Besides being the latest incident involving the death of a black individual at the hands of police, the event highlighted the capacity for social media tools like Facebook Live to bring awareness to realtime events that wouldn’t normally be seen by the public. Even Facebook CEO Mark Zuckerberg released a statement discussing the social media platform’s role in the tragedy’s publicity.
As it turns out, that wasn’t the only part Facebook would play. As the shooting was being investigated, BCA agents managed to obtain a search warrant to look through Reynolds’ Facebook account for evidence of criminal wrongdoing. The documents are below:
Web engineer and journalist Tony Webster illustrated on Twitter how the search warrant was attached with a gag order which would prevent Facebook from telling Reynolds her account was being searched.
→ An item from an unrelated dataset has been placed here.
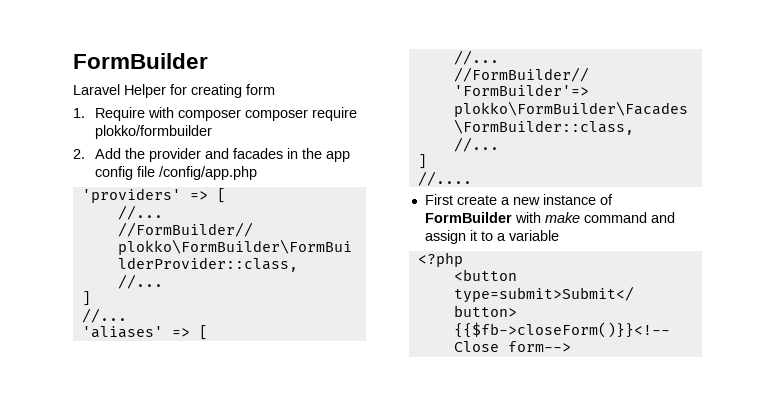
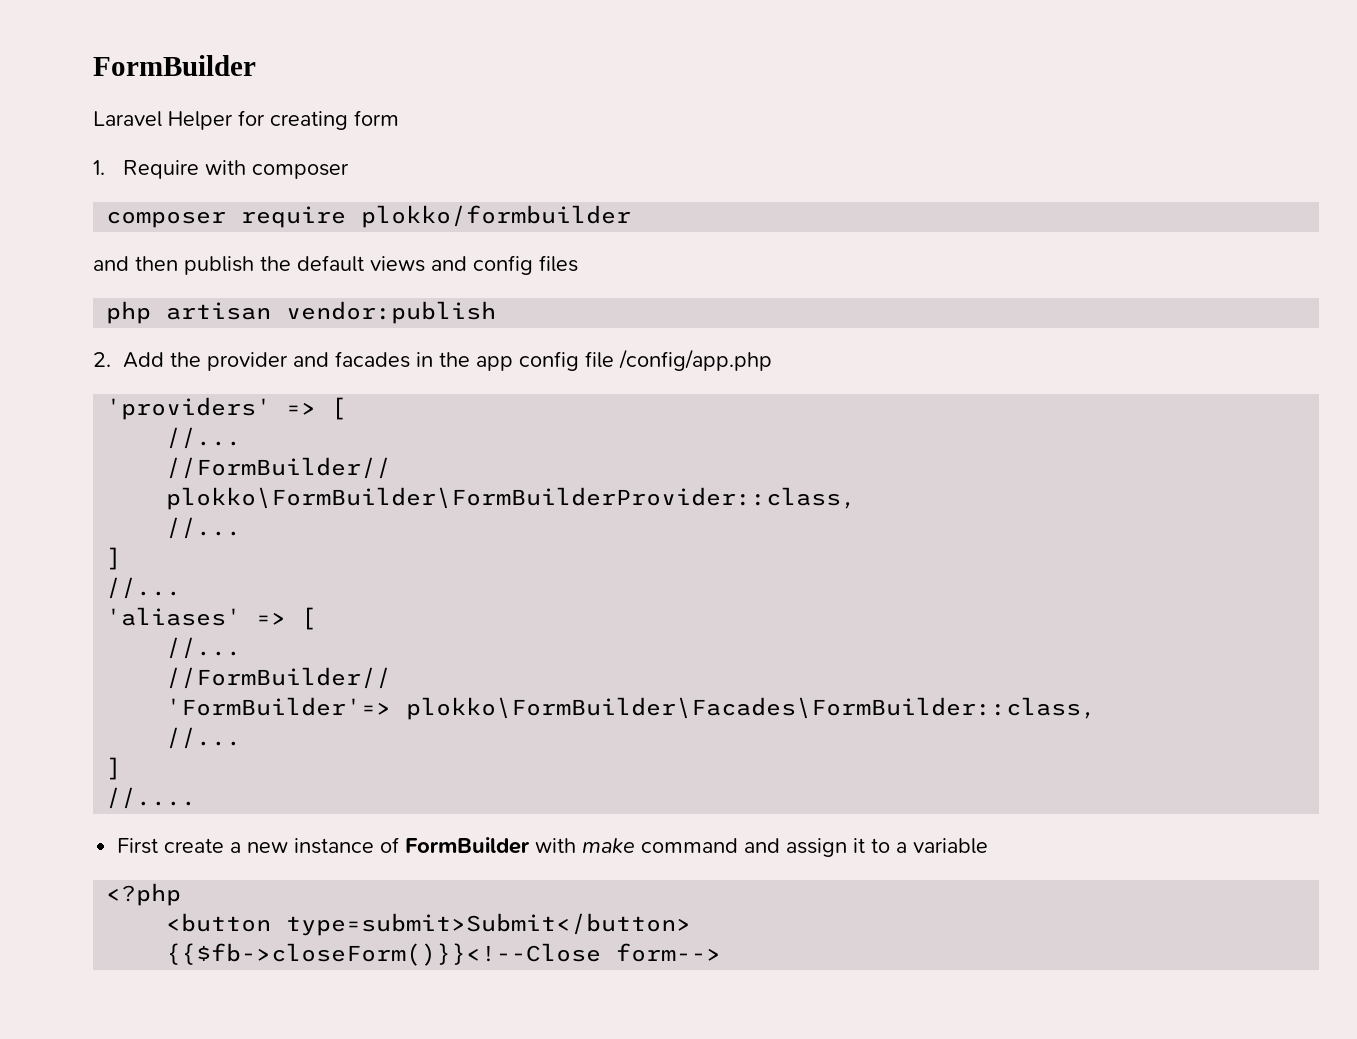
- 1. Require with composer composer require plokko/formbuilder
+ 1. Require with composer
+ composer require plokko/formbuilder
+ and then publish the default views and config files
+ php artisan vendor:publish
“Facebook fought back hard,” Webster writes.
The company’s lawyers argued that the BCA’s “indefinite non-disclosure agreement” was essentially unconstitutional, and asked BCA to rescind the search warrant. BCA ended up withdrawing its request.
The whole thing is just a small part of the tragedy around Castile’s death, but it’s an important glimpse that raises the question of exactly what is the responsibility for a social media company to inform users authorities are searching through their data or have done so in the past.
To emphasize, Facebook’s objections to the search warrant were local to the gag order, not the broader legal authority for BCA to access Reynold’s account in search of evidence.
“Our policy is to notify people about law enforcement requests for their information before disclosure unless we’re legally barred from doing so,” a Facebook spokesperson told Inverse. “In this case, we decided to challenge gag orders on our ability to provide this important notice, and the authorities ultimately withdrew these warrants altogether.”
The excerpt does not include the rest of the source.